START THE DATA

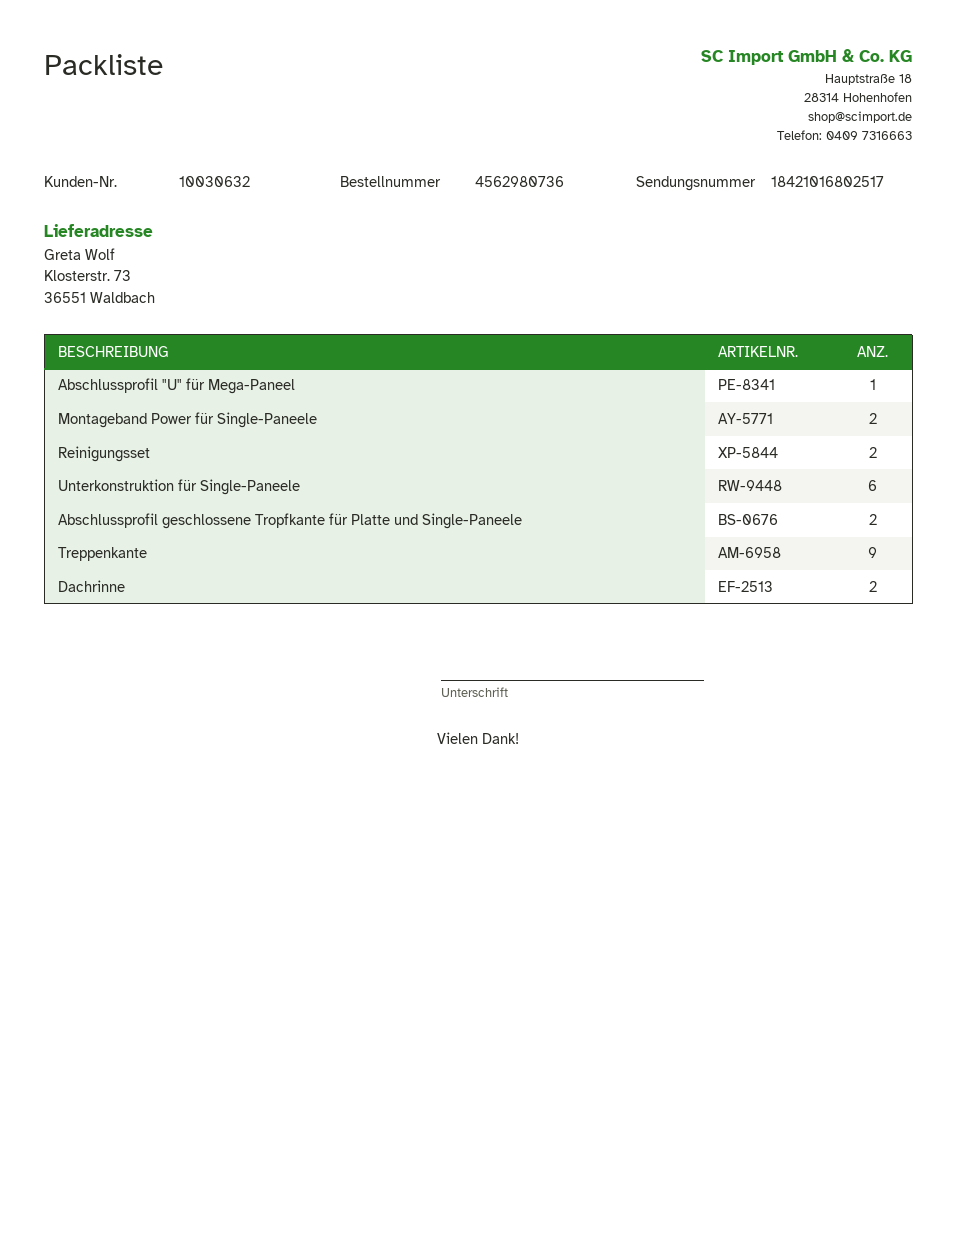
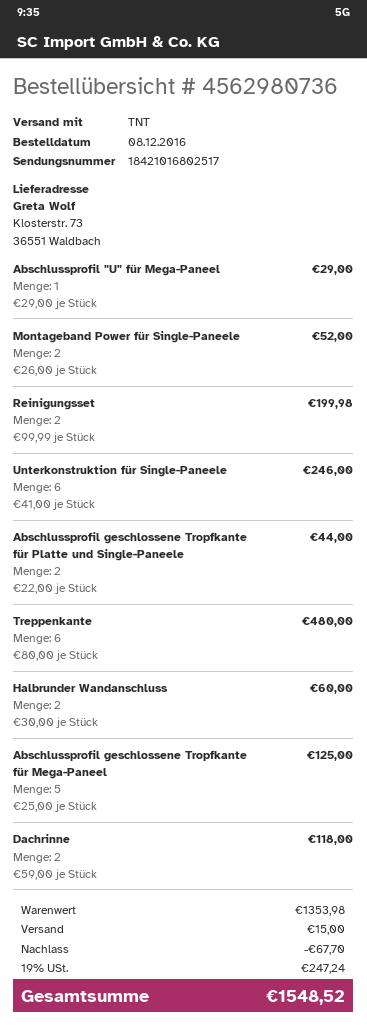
Treppenkante: 9 -> 6
Halbrunder Wandanschluss: none -> 2
Abschlussprofil geschlossene Tropfkante für Mega-Paneel: none -> 5

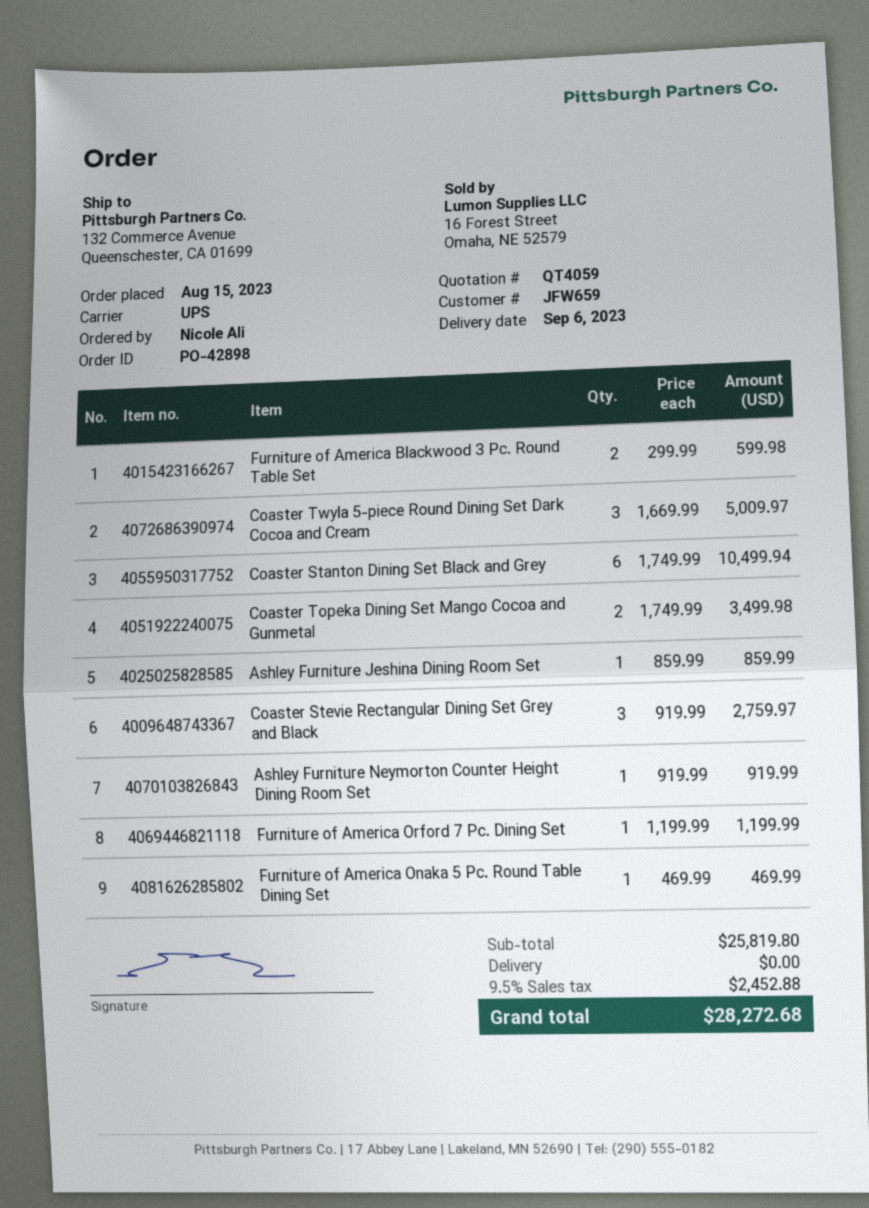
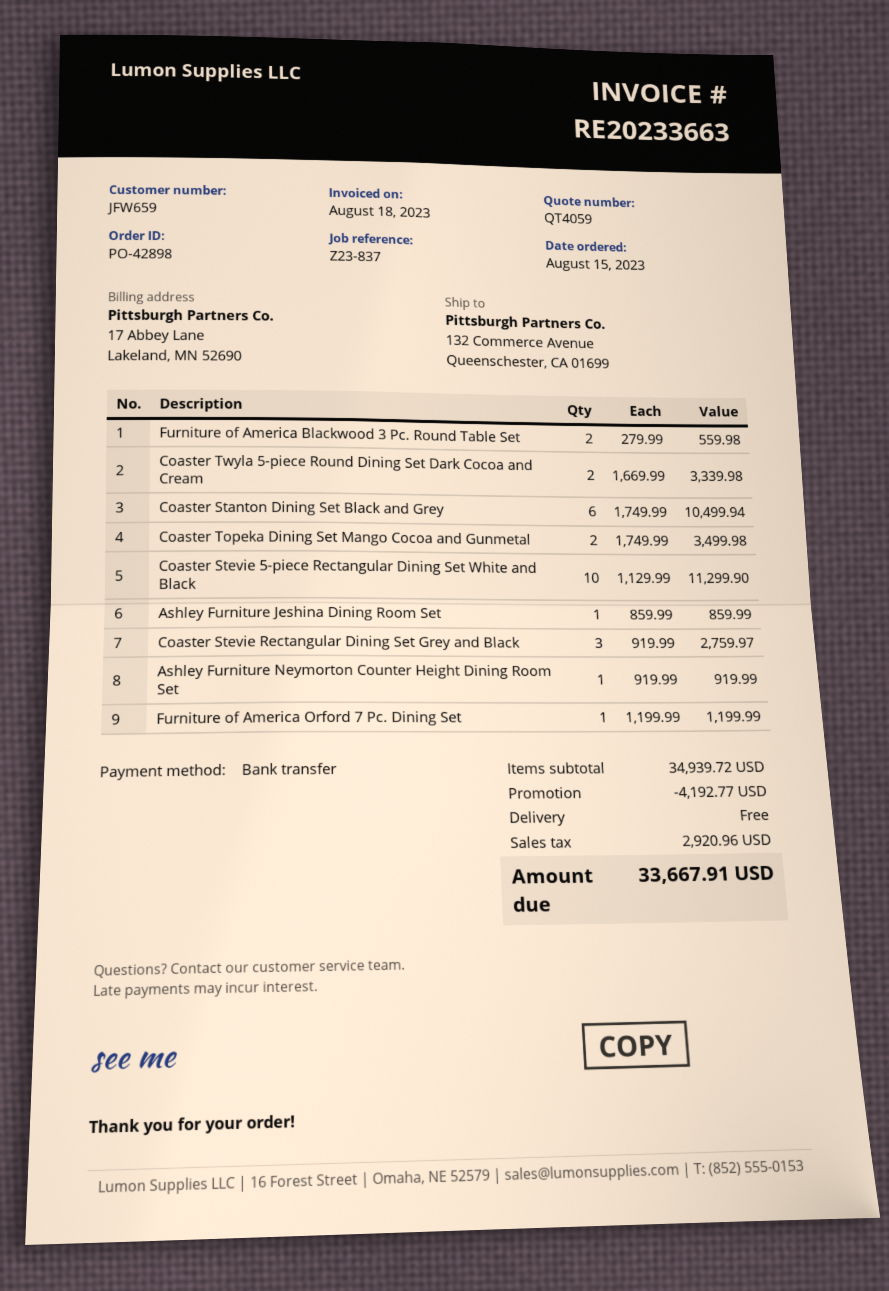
Furniture of America Blackwood 3 Pc. Round Table Set: 2 x 299.99 = 599.98 -> 2 x 279.99 = 559.98
Coaster Twyla 5-piece Round Dining Set Dark Cocoa and Cream: 3 x 1669.99 = 5009.97 -> 2 x 1669.99 = 3339.98
Furniture of America Onaka 5 Pc. Round Table Dining Set: 1 x 469.99 = 469.99 -> none
Coaster Stevie 5-piece Rectangular Dining Set White and Black: none -> 10 x 1129.99 = 11299.90
subtotal: 25819.80 -> 34939.72
discount: none -> 4192.77
tax: 2452.88 -> 2920.96
total: 28272.68 -> 33667.91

END THE DATA

> YOUR INSTRUCTIONS
Starting at the line that holds "Abschlussprofil geschlossene Tropfkante", retype every line through the end of the data, both ends included. Pictures stay out of the copy.

> COMPLETED EXERCISE
Abschlussprofil geschlossene Tropfkante für Mega-Paneel: none -> 5

Furniture of America Blackwood 3 Pc. Round Table Set: 2 x 299.99 = 599.98 -> 2 x 279.99 = 559.98
Coaster Twyla 5-piece Round Dining Set Dark Cocoa and Cream: 3 x 1669.99 = 5009.97 -> 2 x 1669.99 = 3339.98
Furniture of America Onaka 5 Pc. Round Table Dining Set: 1 x 469.99 = 469.99 -> none
Coaster Stevie 5-piece Rectangular Dining Set White and Black: none -> 10 x 1129.99 = 11299.90
subtotal: 25819.80 -> 34939.72
discount: none -> 4192.77
tax: 2452.88 -> 2920.96
total: 28272.68 -> 33667.91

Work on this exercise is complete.